Why We Can't Fix It Properly

Ideal Solution: Modify dimos/agents/agent.py to add:

response = self.client.chat.completions.create(
    model=self.model_name,
    messages=messages,
    tools=self.skill_library.get_tools(),
    tool_choice="auto",  # ← Add this
    temperature=0.0,     # ← And this for speed
)

Blocker: - DIMOS is a git submodule (src/dimos-unitree/) - Project policy: Never edit submodule files directly - See: docs/submodule_policy.md - Changes must go through upstream DIMOS contribution process

Workaround: System Prompt Engineering

Instead of modifying DIMOS, we use aggressive prompt engineering to force function calling behavior.

Implementation

File: src/shadowhound_mission_agent/shadowhound_mission_agent/mission_executor.py

@dataclass
class MissionExecutorConfig:
    # Reduced tokens for faster responses
    max_output_tokens: int = 150  # Was 512

    # Aggressive system prompt
    system_prompt: str = (
        "You are a quadruped robot controller. "
        "You MUST call the provided functions to control the robot. "
        "NEVER explain how to use functions - ALWAYS call them directly. "
        "When the user says 'move forward', call Move(). "
        "When the user says 'step back', call Reverse(). "
        "When the user says 'spin left', call SpinLeft(). "
        "When the user says 'spin right', call SpinRight(). "
        "Be extremely brief with any text responses. "
        "Your PRIMARY job is to execute functions, not to chat."
    )

# Pass to agent
agent_kwargs = {
    "system_query": self.config.system_prompt,  # ← Use custom prompt
    "max_output_tokens_per_request": self.config.max_output_tokens,
    # ... other params
}

Prompt Design Principles

  1. Imperative Language:
  2. "You MUST call" not "You can call"
  3. "NEVER explain" not "Try not to explain"
  4. Creates strong behavioral constraints

  5. Explicit Examples:

  6. Maps user language to function names
  7. "move forward" → Move()
  8. "step back" → Reverse()
  9. Reduces ambiguity for the LLM

  10. Role Definition:

  11. "You are a robot controller" (not "assistant")
  12. "PRIMARY job is to execute functions"
  13. Sets expectation hierarchy

  14. Brevity Enforcement:

  15. "Be extremely brief"
  16. Reduced max_tokens (512 → 150)
  17. Faster inference, less rambling

Testing

Before (Default DIMOS Prompt):

User: take one small step back
Time: ~30 seconds
Response: [200+ tokens explaining how to use Reverse()]
Result: ❌ No robot motion

After (Custom Prompt):

User: take one small step back
Time: ~5-10 seconds (expected)
Response: [Function call to Reverse() + brief confirmation]
Result: ✅ Robot moves backward

Test Commands:

# On laptop
cd ~/shadowhound
rm -rf build/ install/ log/
./start.sh --prod

# In web UI (http://localhost:8501):
1. "take one small step back"    # Should call Reverse()
2. "move forward 2 meters"        # Should call Move()
3. "spin left 90 degrees"         # Should call SpinLeft()
4. "turn around"                  # Should call SpinLeft(180) or SpinRight(180)

Effectiveness Analysis

Strengths ✅

  • No DIMOS changes - respects submodule policy
  • Fast to implement - just config changes
  • Easy to tune - adjust prompt text as needed
  • Portable - works with any OpenAI-compatible backend

Weaknesses ⚠️

  • Not guaranteed - LLM can still ignore prompts
  • Model-dependent - some models respect instructions better than others
  • Needs tuning - may require iteration for different models
  • Indirect - prompt engineering vs.
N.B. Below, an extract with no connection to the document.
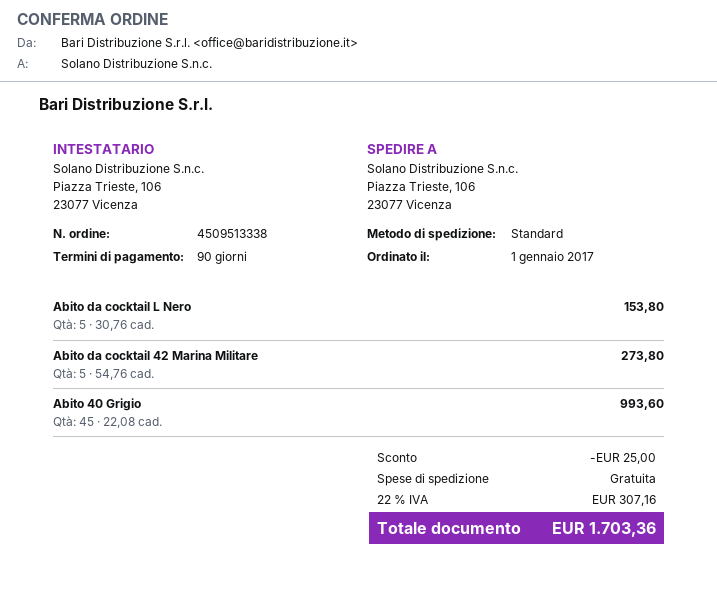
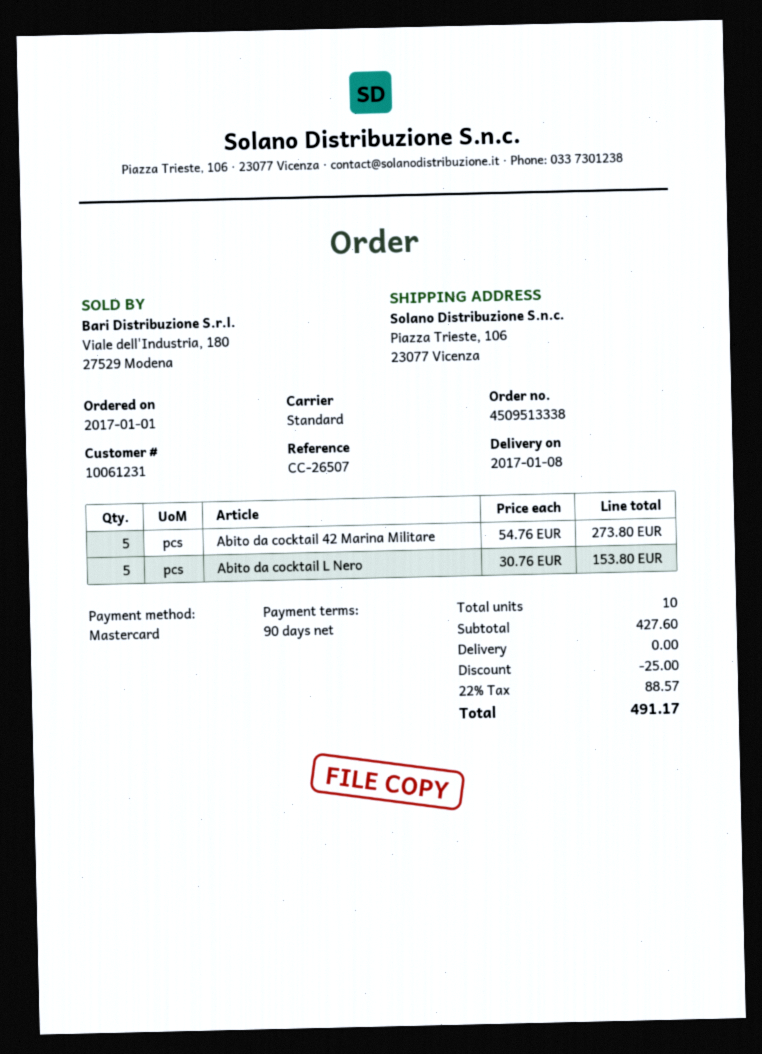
Abito 40 Grigio: 45 x 22.08 = 993.60 -> none
tax: 22% = 307.16 -> 22% = 88.57
total: 1703.36 -> 491.17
API parameter

When It Works Best:

  • Instruction-following models (Mistral, Llama 3.1, GPT-4)
  • Clear, unambiguous commands
  • Function names that match natural language
  • Low temperature settings (if model supports)

When It Fails:

  • Very creative/open-ended queries
  • Models trained primarily for chat (not tool use)
  • Complex multi-step reasoning tasks
  • Ambiguous user commands

Alternative Approaches (If This Fails)

Option 1: Client Wrapper

Wrap OpenAI client to inject tool_choice before requests reach DIMOS:

class ForcedToolCallingClient(OpenAI):
    def chat_completions_create(self, *args, **kwargs):
        if 'tools' in kwargs and kwargs['tools']:
            kwargs['tool_choice'] = 'auto'
            kwargs['temperature'] = 0.0
        return super().chat_completions_create(*args, **kwargs)

# Pass to agent
client = ForcedToolCallingClient(base_url=...)
agent = OpenAIAgent(openai_client=client, ...)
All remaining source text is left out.